> [Task]
Filter the records below down to lines containing "margin".

-------- Supplied records --------

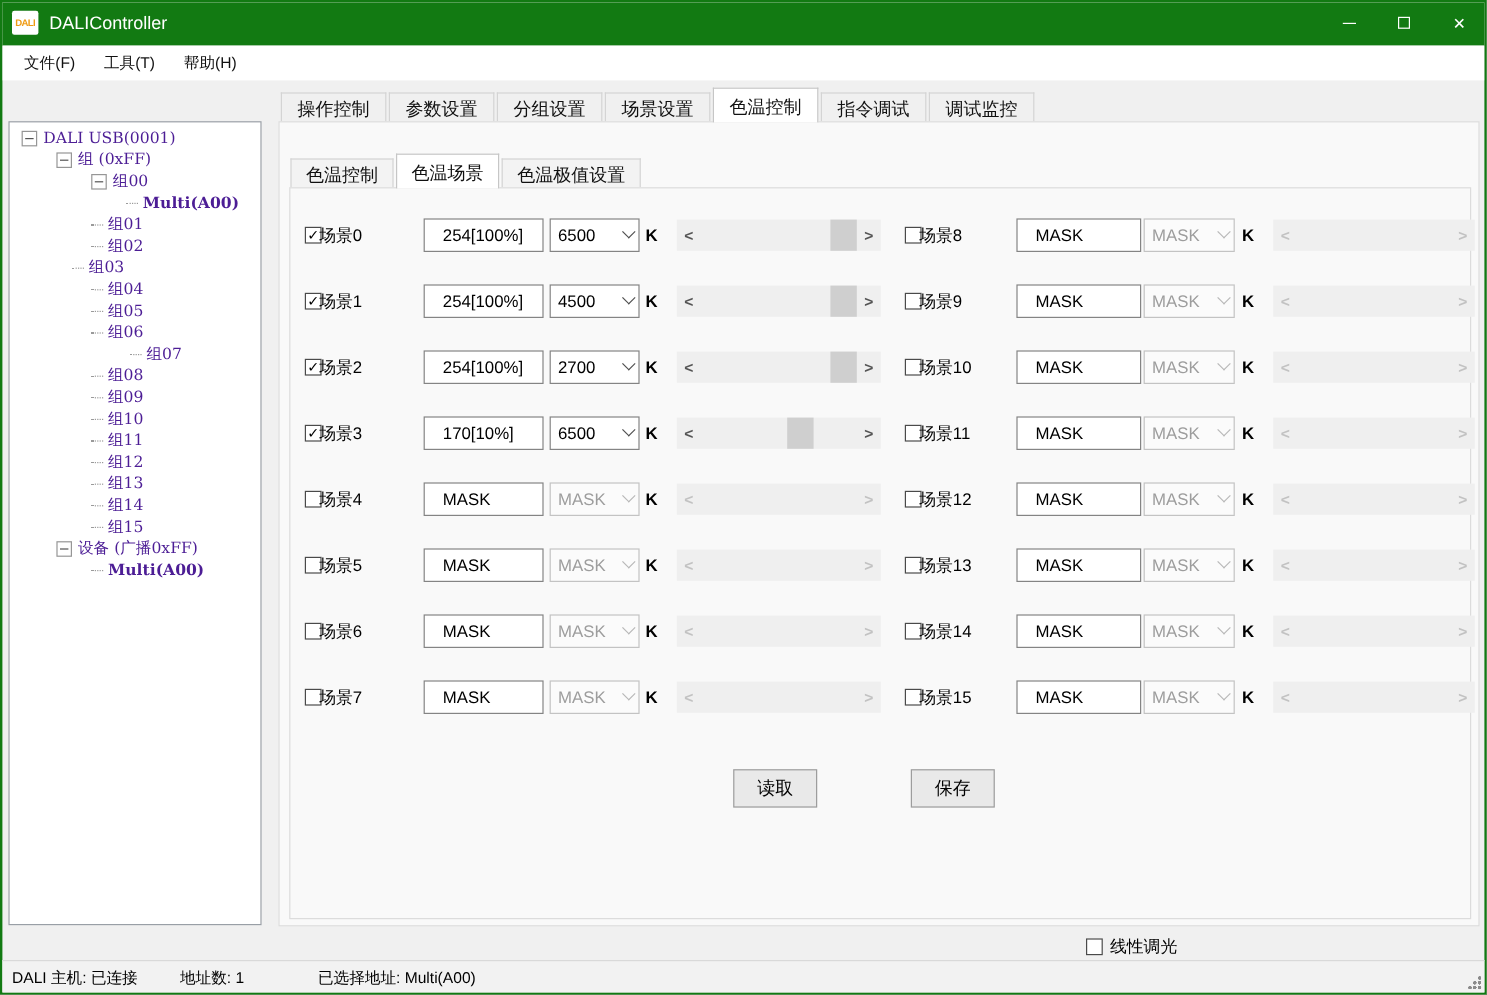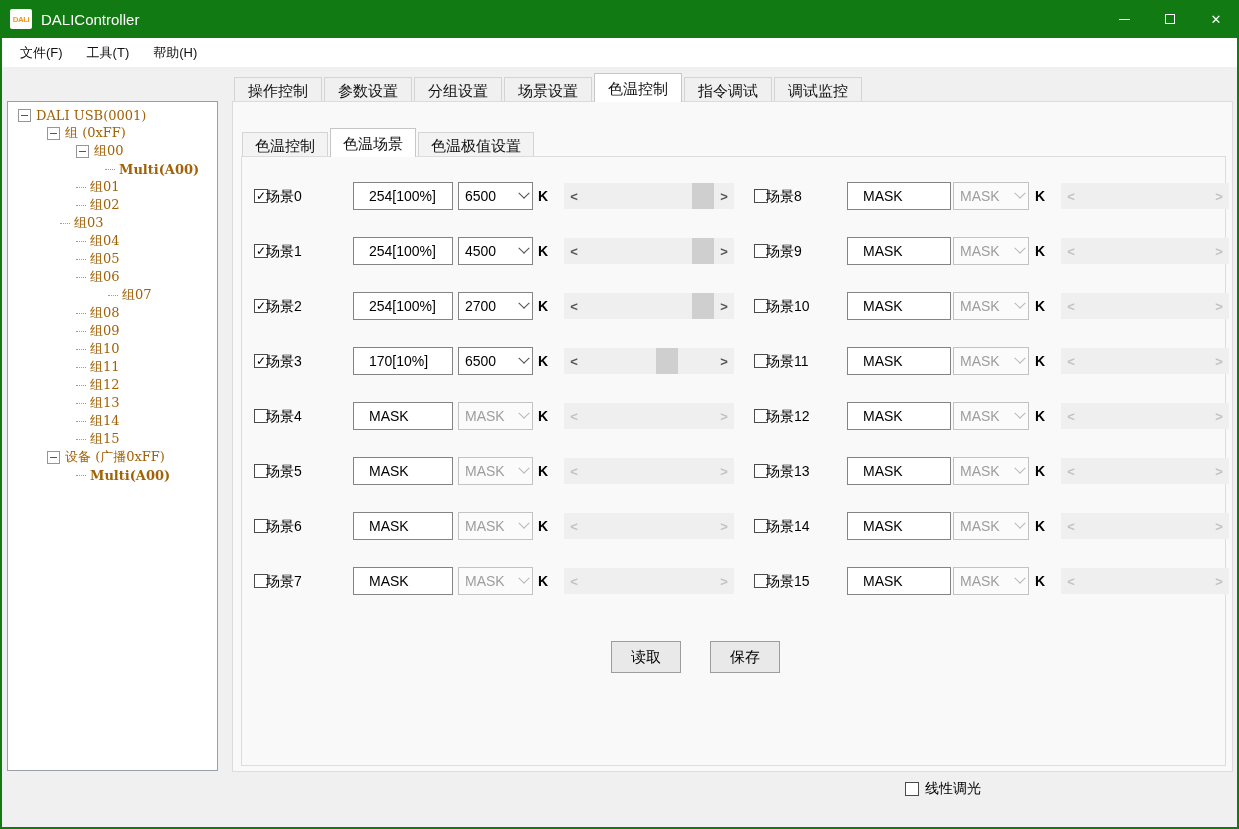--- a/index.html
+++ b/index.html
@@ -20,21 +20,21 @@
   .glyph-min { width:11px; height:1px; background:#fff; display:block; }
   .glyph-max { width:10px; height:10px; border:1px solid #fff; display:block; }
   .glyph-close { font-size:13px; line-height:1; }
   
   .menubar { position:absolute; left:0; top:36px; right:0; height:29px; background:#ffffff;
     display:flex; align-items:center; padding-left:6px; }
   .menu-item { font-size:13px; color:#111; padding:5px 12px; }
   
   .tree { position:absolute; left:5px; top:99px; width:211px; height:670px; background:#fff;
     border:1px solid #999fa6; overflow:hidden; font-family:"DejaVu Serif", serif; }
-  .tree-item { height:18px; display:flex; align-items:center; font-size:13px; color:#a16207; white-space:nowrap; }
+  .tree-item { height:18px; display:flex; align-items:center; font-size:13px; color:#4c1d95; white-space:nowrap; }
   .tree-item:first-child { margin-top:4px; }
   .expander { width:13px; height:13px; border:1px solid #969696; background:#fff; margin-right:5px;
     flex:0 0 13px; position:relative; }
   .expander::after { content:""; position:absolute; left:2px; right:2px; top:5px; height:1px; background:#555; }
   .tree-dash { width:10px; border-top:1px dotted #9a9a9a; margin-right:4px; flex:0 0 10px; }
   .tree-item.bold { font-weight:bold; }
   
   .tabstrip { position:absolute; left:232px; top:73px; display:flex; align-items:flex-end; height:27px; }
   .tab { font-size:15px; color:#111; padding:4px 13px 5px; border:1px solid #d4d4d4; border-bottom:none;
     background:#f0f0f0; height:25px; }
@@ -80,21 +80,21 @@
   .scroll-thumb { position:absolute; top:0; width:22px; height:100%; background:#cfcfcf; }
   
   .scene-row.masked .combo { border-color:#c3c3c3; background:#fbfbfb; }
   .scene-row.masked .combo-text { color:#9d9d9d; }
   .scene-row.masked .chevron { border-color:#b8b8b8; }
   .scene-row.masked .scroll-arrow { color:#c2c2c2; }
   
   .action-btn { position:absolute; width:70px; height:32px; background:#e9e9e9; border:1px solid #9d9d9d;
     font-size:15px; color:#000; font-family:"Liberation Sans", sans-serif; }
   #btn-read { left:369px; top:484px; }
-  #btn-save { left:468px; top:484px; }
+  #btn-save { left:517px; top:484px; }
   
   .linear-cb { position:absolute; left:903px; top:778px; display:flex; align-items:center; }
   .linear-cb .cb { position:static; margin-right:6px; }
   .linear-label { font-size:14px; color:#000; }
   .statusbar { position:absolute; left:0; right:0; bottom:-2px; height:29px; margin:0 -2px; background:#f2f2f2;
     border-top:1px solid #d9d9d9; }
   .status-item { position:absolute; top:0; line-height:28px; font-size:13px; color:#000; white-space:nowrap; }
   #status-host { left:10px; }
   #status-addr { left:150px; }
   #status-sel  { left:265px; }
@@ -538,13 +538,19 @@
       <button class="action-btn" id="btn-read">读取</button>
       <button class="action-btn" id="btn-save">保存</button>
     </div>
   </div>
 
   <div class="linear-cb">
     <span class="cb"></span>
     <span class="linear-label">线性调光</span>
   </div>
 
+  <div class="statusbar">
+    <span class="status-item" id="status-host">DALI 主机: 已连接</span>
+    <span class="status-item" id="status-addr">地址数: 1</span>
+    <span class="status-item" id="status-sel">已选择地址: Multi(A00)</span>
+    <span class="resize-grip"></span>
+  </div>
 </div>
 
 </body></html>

--------

> [Response area]
   .tree-item:first-child { margin-top:4px; }
   .expander { width:13px; height:13px; border:1px solid #969696; background:#fff; margin-right:5px;
   .tree-dash { width:10px; border-top:1px dotted #9a9a9a; margin-right:4px; flex:0 0 10px; }
   .linear-cb .cb { position:static; margin-right:6px; }
   .statusbar { position:absolute; left:0; right:0; bottom:-2px; height:29px; margin:0 -2px; background:#f2f2f2;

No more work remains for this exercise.